I was disheartened by the assumptions animating Theresa Rebeck’s recent New York Times guest essay, “A Racial Reckoning Is Underway in Theater. Where Is the Gender Reckoning?” (not published in American Theatre, obviously, but shared on its Facebook page). Though I appreciated Rebeck’s advocacy on behalf of woman-identifying playwrights, who have indeed been denied opportunity for decades, I’m concerned about her reliance on the outdated notion that there’s not room for everyone at the table.
Equity is not a contest—race vs. gender—as Rebeck’s essay would have us believe. Woman-identifying playwrights don’t make a habit of comparing our progress with that of our global majority colleagues. Or our disabled colleagues. Or our trans and non-binary colleagues.
That kind of thinking relies on the false dichotomy of a theatre industrial complex, which—for all its virtue signaling—still relies on a scarcity model. That kind of thinking invests in “oppression Olympics,” which pits marginalized communities against each other—a tactic used by the status quo to maintain power since time indefinite. That kind of thinking also recalls feminism’s painful history of white suffragettes excluding Black suffragettes based on this same false “either/or” narrative.
These constructs are erroneous. They’re divisive. They cause harm. That Rebeck doesn’t even mention, in a column about gender disparity, the marginalization of trans women and non-binary people furthers amplifies the exclusionary aspect of her otherwise just cause. If we’re saying our marginalized voices must be heard, that argument can and must be made on behalf not just of women but also of trans and non-binary playwrights, because we’ve all been left out.
I speak not only as a white cis woman who writes plays but also as a member of Honor Roll!, an action and advocacy group of over 1,400 woman-identifying playwrights over 40 and our allies. We exist because we were shut out when we were “coming up” due to systemic sexism, racism, ableism, transphobia, xenophobia, homophobia, and other biases. Ironically, now that these biases (with the exception of classism/elitism) are being actively challenged in the American theatre, woman-identifying playwrights over 40 are considered “too old” to be viable and thereby supported, even by development programs.
We’re fighting to be seen, heard and supported, knowing the enemy isn’t each other, but an entire system that assigns value based on economics and pedigree—a system currently being interrogated on all fronts.

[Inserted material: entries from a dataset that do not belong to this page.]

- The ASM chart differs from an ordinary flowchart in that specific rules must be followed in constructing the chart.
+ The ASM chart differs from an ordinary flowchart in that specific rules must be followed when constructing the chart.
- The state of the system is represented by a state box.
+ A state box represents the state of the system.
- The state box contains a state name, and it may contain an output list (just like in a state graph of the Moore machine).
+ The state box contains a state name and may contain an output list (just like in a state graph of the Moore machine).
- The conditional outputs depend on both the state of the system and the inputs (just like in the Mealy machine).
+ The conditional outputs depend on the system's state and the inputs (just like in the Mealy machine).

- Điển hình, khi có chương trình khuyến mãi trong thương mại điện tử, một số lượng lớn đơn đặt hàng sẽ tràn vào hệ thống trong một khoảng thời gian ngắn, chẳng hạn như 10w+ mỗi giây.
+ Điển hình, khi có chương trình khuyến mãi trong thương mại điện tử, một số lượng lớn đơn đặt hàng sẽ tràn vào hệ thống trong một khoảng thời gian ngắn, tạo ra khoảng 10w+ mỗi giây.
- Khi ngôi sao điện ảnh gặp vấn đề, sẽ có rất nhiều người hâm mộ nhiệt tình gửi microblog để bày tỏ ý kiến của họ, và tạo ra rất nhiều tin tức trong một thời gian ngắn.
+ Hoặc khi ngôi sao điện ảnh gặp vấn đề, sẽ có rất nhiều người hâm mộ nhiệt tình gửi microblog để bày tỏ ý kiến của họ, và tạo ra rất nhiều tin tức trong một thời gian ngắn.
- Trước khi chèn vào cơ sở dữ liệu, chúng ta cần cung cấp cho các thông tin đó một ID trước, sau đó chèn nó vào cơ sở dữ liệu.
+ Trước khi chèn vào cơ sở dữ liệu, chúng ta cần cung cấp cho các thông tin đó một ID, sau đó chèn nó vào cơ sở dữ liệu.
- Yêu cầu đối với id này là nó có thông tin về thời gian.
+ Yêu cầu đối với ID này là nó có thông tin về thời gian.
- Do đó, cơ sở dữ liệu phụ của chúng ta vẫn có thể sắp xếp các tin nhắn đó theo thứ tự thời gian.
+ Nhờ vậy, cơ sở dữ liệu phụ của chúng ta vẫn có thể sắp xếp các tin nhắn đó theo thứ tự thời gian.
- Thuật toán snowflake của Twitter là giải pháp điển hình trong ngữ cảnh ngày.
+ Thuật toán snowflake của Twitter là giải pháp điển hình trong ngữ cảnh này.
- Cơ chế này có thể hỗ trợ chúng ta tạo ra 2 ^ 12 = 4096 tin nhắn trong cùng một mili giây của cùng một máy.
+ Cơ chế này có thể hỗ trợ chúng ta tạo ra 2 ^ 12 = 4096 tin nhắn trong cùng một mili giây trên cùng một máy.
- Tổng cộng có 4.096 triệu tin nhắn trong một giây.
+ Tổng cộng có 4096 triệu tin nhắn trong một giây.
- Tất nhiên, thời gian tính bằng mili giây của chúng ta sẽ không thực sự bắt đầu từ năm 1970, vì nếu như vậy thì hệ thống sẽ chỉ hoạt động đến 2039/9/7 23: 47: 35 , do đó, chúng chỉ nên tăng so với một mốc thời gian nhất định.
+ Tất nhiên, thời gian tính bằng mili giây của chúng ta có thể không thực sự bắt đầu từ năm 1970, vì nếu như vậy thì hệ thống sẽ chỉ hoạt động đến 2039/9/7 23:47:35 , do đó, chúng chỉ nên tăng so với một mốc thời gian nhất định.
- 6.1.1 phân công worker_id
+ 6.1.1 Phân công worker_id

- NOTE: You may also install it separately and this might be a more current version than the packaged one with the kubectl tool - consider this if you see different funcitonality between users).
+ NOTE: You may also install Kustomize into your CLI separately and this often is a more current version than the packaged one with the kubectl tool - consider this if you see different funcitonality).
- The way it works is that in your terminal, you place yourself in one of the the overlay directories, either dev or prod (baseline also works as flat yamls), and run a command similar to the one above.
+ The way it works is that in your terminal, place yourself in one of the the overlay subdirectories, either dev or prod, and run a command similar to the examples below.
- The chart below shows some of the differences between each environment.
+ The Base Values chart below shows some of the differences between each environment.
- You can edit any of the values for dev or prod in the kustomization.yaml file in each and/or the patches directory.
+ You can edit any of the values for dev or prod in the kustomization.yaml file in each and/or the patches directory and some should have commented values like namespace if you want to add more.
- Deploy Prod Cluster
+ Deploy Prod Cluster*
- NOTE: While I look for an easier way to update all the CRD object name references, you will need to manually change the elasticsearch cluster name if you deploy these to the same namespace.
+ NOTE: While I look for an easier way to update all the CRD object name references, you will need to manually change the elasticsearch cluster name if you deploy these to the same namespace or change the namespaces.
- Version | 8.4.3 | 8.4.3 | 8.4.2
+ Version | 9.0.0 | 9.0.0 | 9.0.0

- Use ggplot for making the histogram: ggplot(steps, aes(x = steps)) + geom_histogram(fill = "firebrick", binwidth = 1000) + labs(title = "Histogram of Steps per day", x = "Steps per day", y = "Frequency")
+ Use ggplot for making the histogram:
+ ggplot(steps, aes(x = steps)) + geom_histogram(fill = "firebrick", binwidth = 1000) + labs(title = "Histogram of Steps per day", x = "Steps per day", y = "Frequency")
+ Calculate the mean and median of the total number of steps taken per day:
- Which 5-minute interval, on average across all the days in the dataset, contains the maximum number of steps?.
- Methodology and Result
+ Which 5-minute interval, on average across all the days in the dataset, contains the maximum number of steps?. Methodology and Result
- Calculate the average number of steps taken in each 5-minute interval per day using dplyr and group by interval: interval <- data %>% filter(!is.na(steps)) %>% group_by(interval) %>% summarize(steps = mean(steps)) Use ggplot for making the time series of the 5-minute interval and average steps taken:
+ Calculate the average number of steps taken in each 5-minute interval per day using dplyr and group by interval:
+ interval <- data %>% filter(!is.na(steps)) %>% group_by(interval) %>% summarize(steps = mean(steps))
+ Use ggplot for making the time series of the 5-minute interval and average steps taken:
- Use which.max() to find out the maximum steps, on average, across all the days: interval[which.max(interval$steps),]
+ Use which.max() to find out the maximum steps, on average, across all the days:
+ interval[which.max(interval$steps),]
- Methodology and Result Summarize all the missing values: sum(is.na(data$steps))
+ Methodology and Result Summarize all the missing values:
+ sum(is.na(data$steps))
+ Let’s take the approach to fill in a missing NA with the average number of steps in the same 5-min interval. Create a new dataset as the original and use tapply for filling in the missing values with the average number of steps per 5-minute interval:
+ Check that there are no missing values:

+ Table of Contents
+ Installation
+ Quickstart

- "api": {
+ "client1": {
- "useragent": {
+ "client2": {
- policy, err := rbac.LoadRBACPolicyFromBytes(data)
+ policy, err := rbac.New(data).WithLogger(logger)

If we’re to be successful in this advocacy, we need to operate from a completely different paradigm. We all get lifted up if we uplift together.
Sarah Tuft (she/they) is a bicoastal Gemini ADHD playwright who came to theatre from painting, photography, video art, and filmmaking. Her plays include Abigail (2021 O’Neill finalist) and Marvel-ous Monica; in Which Monica Lewinsky Is a Superhero Hellbent on Revenge (which went to the O’Neill).